Rencontre avec Patrick Modiano à l'occasion de la parution de L'Horizon en mars 2010.

Vous écrivez, à propos de la terrible mère de Bosmans devenue une vieille femme pitoyable, « Mon Dieu, comme ce qui nous a fait souffrir autrefois paraît dérisoire avec le temps ». Est-ce une manière d’exprimer que le temps qui passe est libérateur ?

Patrick Modiano — Oui, le temps qui passe est libérateur, surtout quand il s’agit de personnes qui provoquaient chez vous une angoisse ou un tourment, du temps de votre enfance ou de votre adolescence – ce sont des âges où l’on est prisonnier de tout. Avec le temps, ces personnes n’ont plus de pouvoir sur vous et vous paraissent «dérisoires», et parfois pitoyables.

Berlin tient ici une place importante, à deux périodes essentielles du destin de la ville : sa destruction et sa réunification. Diriez-vous que, débarrassé du passé, on «respire» mieux dans une ville reconstruite ?

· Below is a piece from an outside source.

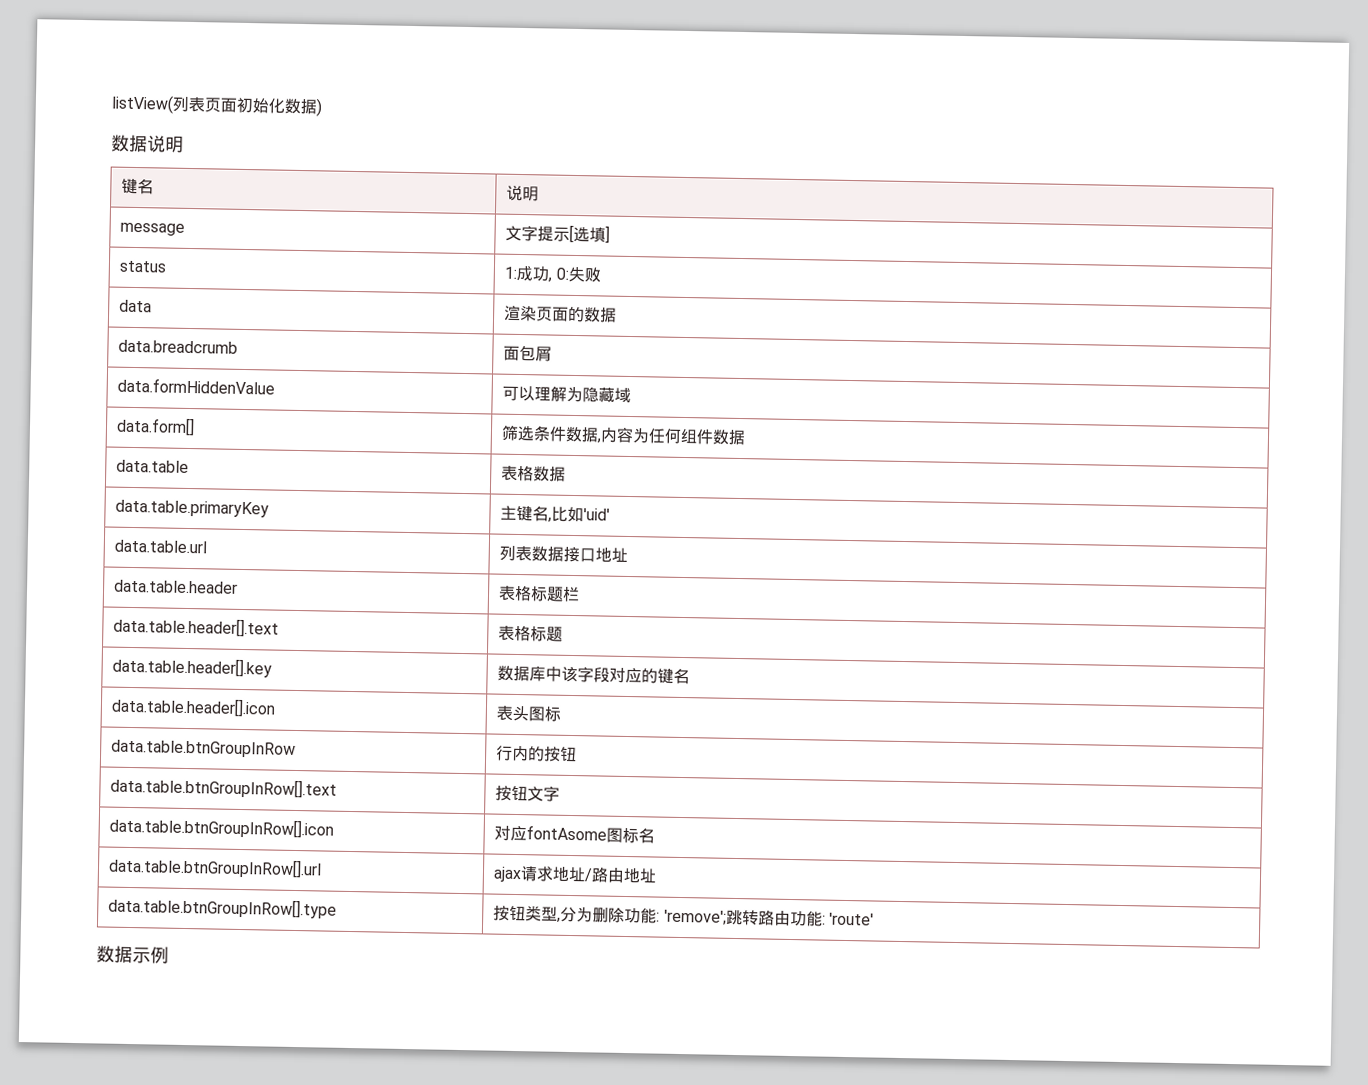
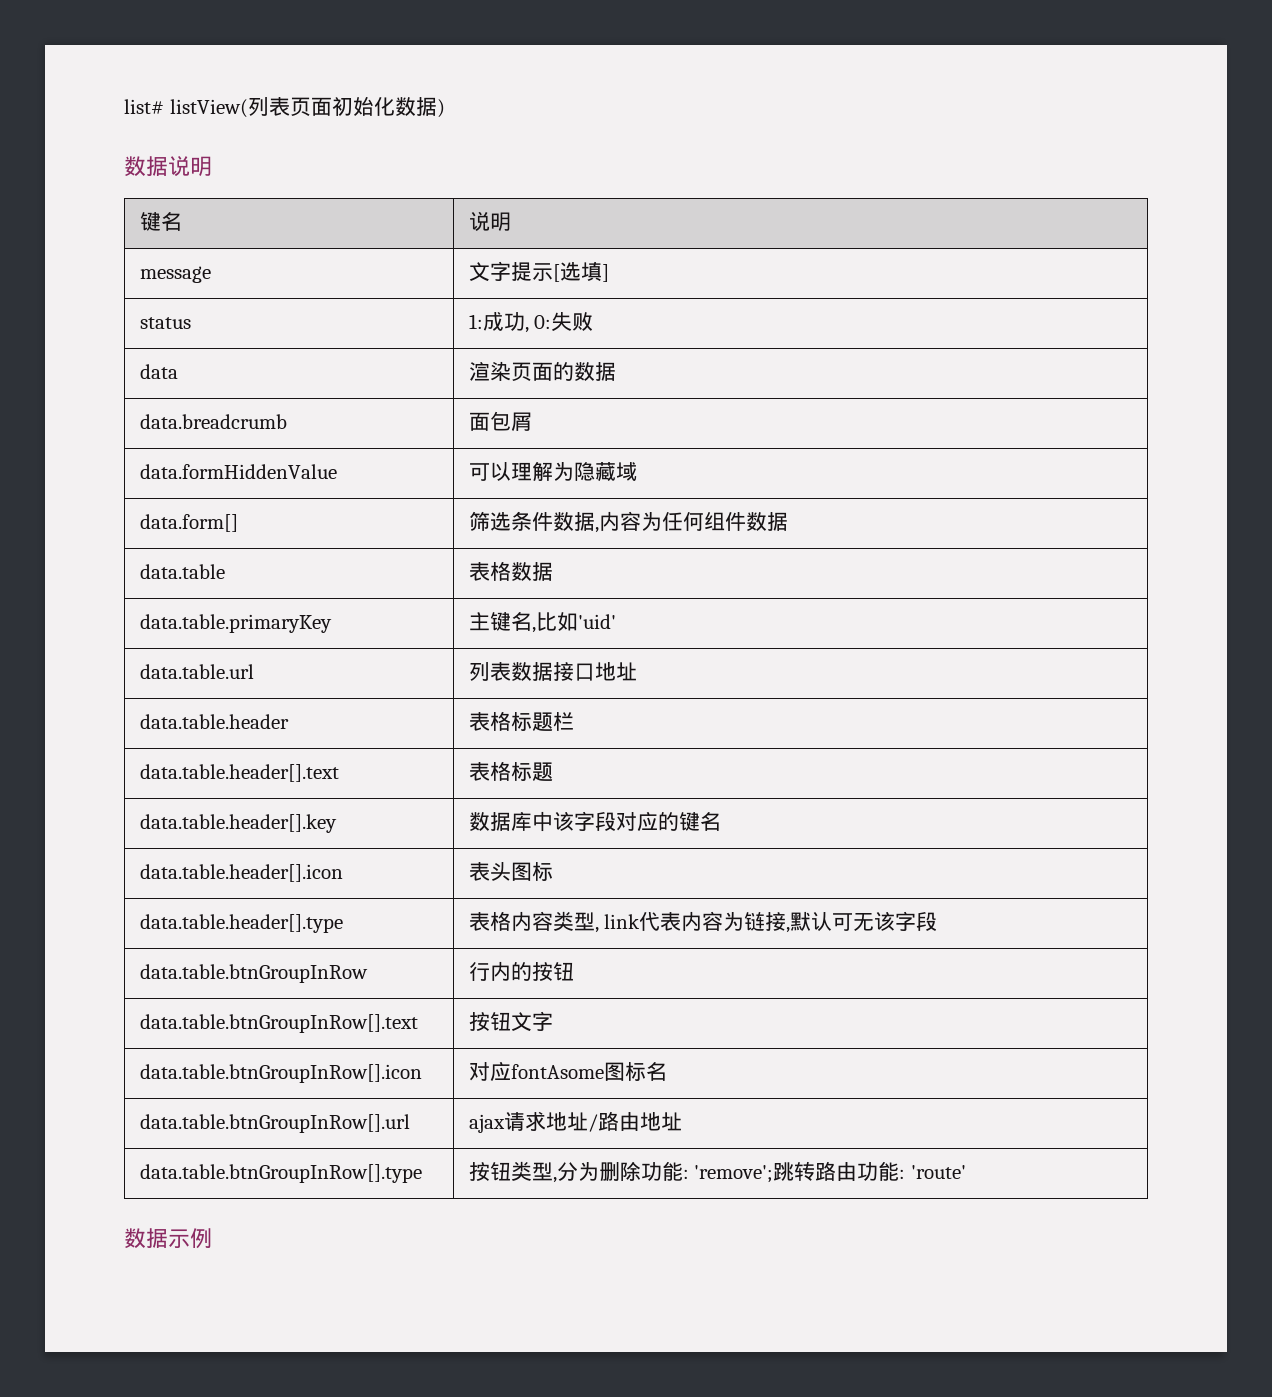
(111, 104) none -> [124,99,164,114] list#
(562, 714) none -> [139,914,343,933] [468,911,938,933] // data.table.header[].type | 表格内容类型, link代表内容为链接,默认可无该字段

Patrick Modiano — Dans L’Horizon, le narrateur remarque au sujet de Berlin : «Cette ville a mon âge» parce qu’il est né en 1945, comme moi. J’ai donc toujours eu l’impression que ma naissance était liée à la guerre et que j’étais né parmi les ruines. De sorte que Berlin est la ville la plus symbolique de notre génération : reconstruite peu à peu depuis soixante-cinq ans – et réunifiée – mais portant encore les traces du passé «originel».

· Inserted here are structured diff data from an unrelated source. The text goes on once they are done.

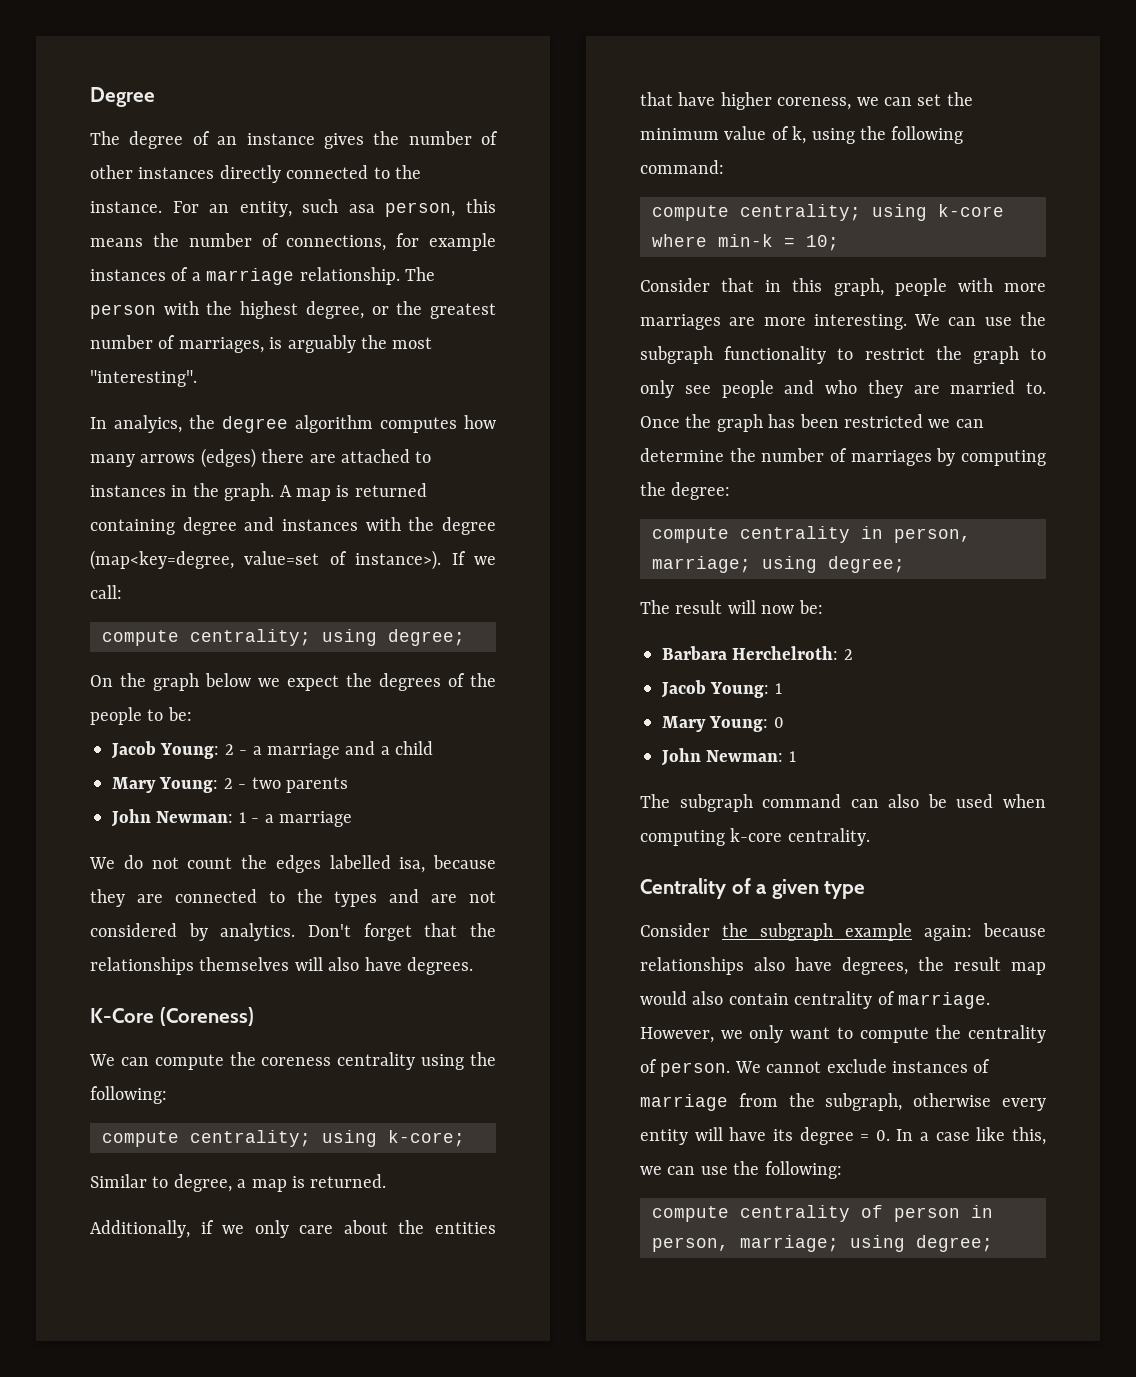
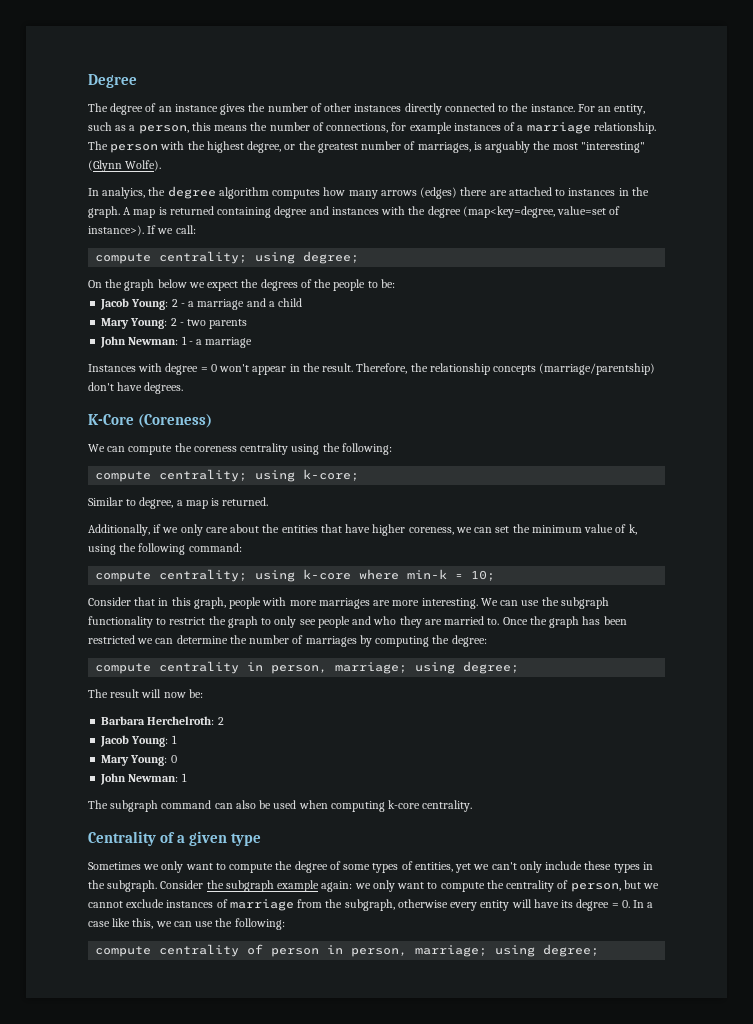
[348,204,375,213] asa -> [115,125,136,131] as a
[90,370,197,387] "interesting". -> [580,142,645,153] [88,160,162,172] "interesting" (Glynn Wolfe).
[89,855,496,873] [90,889,496,907] [90,923,497,941] [90,957,360,975] We do not count the edges labelled isa, because they are connected to the types and are not considered by analytics. Don't forget that the relationships themselves will also -> [88,363,656,375] [88,382,114,391] Instances with degree = 0 won't appear in the result. Therefore, the relationship concepts (marriage/parentship) don't
(866, 890) none -> [88,861,653,873] [88,880,158,892] Sometimes we only want to compute the degree of some types of entities, yet we can't only include these types in the subgraph.
[983,923,1046,937] [640,957,1046,975] [640,991,990,1009] [640,1027,714,1043] because relationships also have degrees, the result map would also contain centrality of marriage. However, -> (353, 886) none
[660,1061,761,1077] person. We -> [570,880,660,892] person, but we

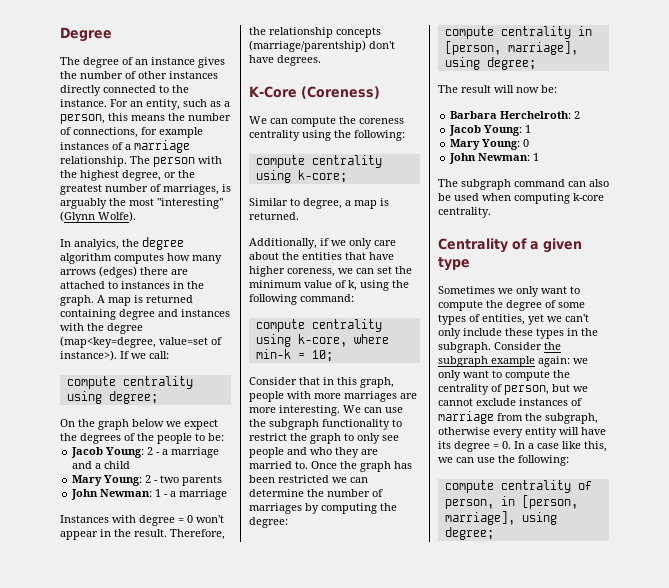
[159,251,248,264] centrality; -> [122,376,193,389] centrality
[159,469,248,482] centrality; -> [311,155,382,168] centrality
[159,569,352,582] centrality; using k-core -> [311,319,382,332] [255,334,347,347] centrality using k-core,
[271,662,408,674] person, marriage; -> [444,41,578,55] [person, marriage],
[271,945,488,957] person in person, marriage; -> [444,495,578,509] [444,511,515,525] person, in [person, marriage],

Le narrateur retrouve grâce à Internet deux personnages importants perdus de vue depuis des décennies. Considérez-vous Internet comme un outil pour faire ressurgir le passé ?

Patrick Modiano — L’Internet est sans doute un outil précieux, pour retrouver des liens évanouis ou comme machine à faire ressurgir les fantômes. Mais souvent, il n’est d’aucune utilité car les «fantômes» ne se laissent pas aussi facilement débusquer.

La machine à écrire de Simone Courtois, la dactylo professionnelle, semble normale mais imprime des «signes curieux» qui altèrent subtilement le texte sans le rendre illisible. Ce léger décalage est-il une clé de votre imaginaire ?

Patrick Modiano — Pas seulement la clé de mon imaginaire et de mon approche de l’écriture. Ce léger décalage ou «déphasage» est celui de tous les romanciers.